Huddersfield Town's 1955–56 campaign saw Town relegated from Division 1. They finished in 21st position with 35 points, the same as 20th placed Aston Villa, who survived due to a superior goal average. The season was a cramped affair in the league standings, with difference in points between 2nd placed Blackpool and bottom placed Sheffield United, being just 16 points.

Squad at the start of the season

Review
Following the previous season's failure to improve on the season before's 3rd-placed finish, some were wondering what Town would conjure up under Andy Beattie. The start of the season was dreadful for Town, with many losses sending Town into a downward spiral to the bottom of Division 1. Even the signing of Aston Villa striker Dave Hickson didn't halt the slide to Division 2. A run of 7 defeats in a row, including a 5–2 defeat at Everton, followed immediately by a 6–2 defeat to Newcastle United at Leeds Road didn't help things much.

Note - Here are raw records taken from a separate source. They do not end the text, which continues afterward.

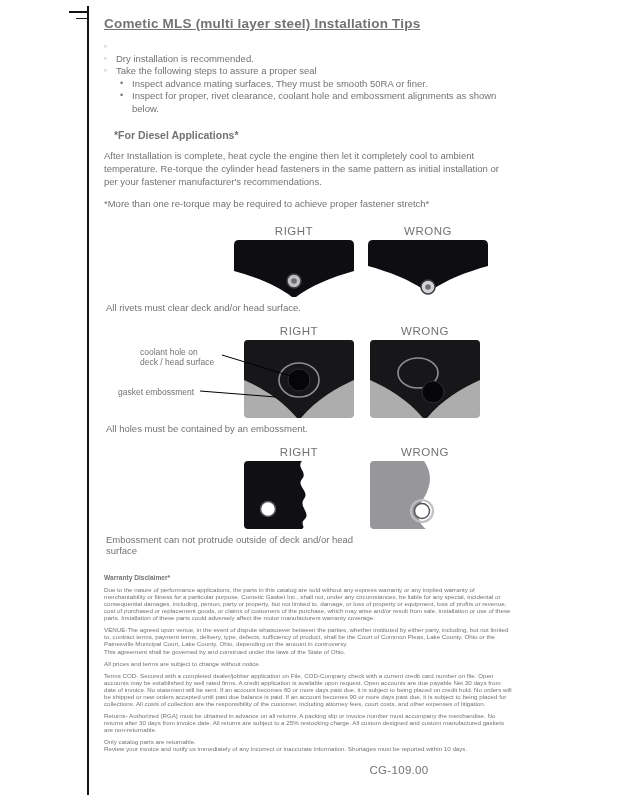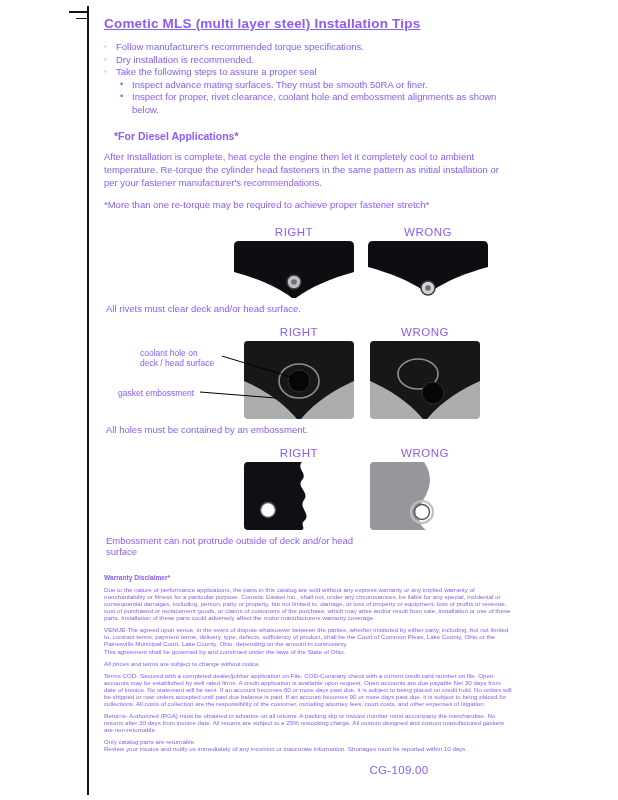--- a/index.html
+++ b/index.html
@@ -1,19 +1,19 @@
 <!DOCTYPE html>
 <html><head>
 <meta charset="utf-8">
 <style>
   * { margin:0; padding:0; box-sizing:border-box; }
   html,body { background:#ffffff; }
   .page {
     position:relative; width:512px; height:800px; background:#ffffff;
-    font-family:"Liberation Sans", sans-serif; color:#8b5cf6; overflow:hidden;
+    font-family:"Liberation Sans", sans-serif; color:#737373; overflow:hidden;
   }
   .left-rule { position:absolute; left:87px; top:6px; height:789px; width:2px; background:#141414; }
   .tick1 { position:absolute; left:69px; top:11px; width:19px; height:2px; background:#141414; }
   .tick2 { position:absolute; left:76px; top:18px; width:12px; height:1px; background:#141414; }
 
   .content { position:absolute; left:104px; top:16px; width:412px; }
   .title { font-size:13.5px; font-weight:bold; text-decoration:underline; letter-spacing:.2px; margin-bottom:10px; }
 
   .tip { font-size:9.5px; line-height:1.32; display:flex; }
   .tip .mk { flex:0 0 12px; width:12px; font-size:8px; padding-top:1px; }
@@ -52,21 +52,20 @@
   <div class="left-rule"></div>
   <div class="tick1"></div>
   <div class="tick2"></div>
 
   <div class="content">
     <div class="title">Cometic MLS (multi layer steel) Installation Tips</div>
 
     <div>
       <div class="tip">
         <span class="mk">◦</span>
-        <span>Follow manufacturer's recommended torque specifications.</span>
       </div>
       <div class="tip">
         <span class="mk">◦</span>
         <span>Dry installation is recommended.</span>
       </div>
       <div class="tip">
         <span class="mk">◦</span>
         <span>Take the following steps to assure a proper seal</span>
       </div>
       <div class="tip sub">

February to April saw Town mount a recovery mainly through the goals of Jimmy Glazzard, Dave Hickson and Vic Metcalfe. Town still had a chance of survival with 4 matches to go, although they realistically had to win all their last 4 games against West Bromwich Albion, Charlton Athletic, Tottenham Hotspur and Charlton Athletic. They did manage to achieve this, but an inferior goal average meant that Town went down, while Aston Villa survived.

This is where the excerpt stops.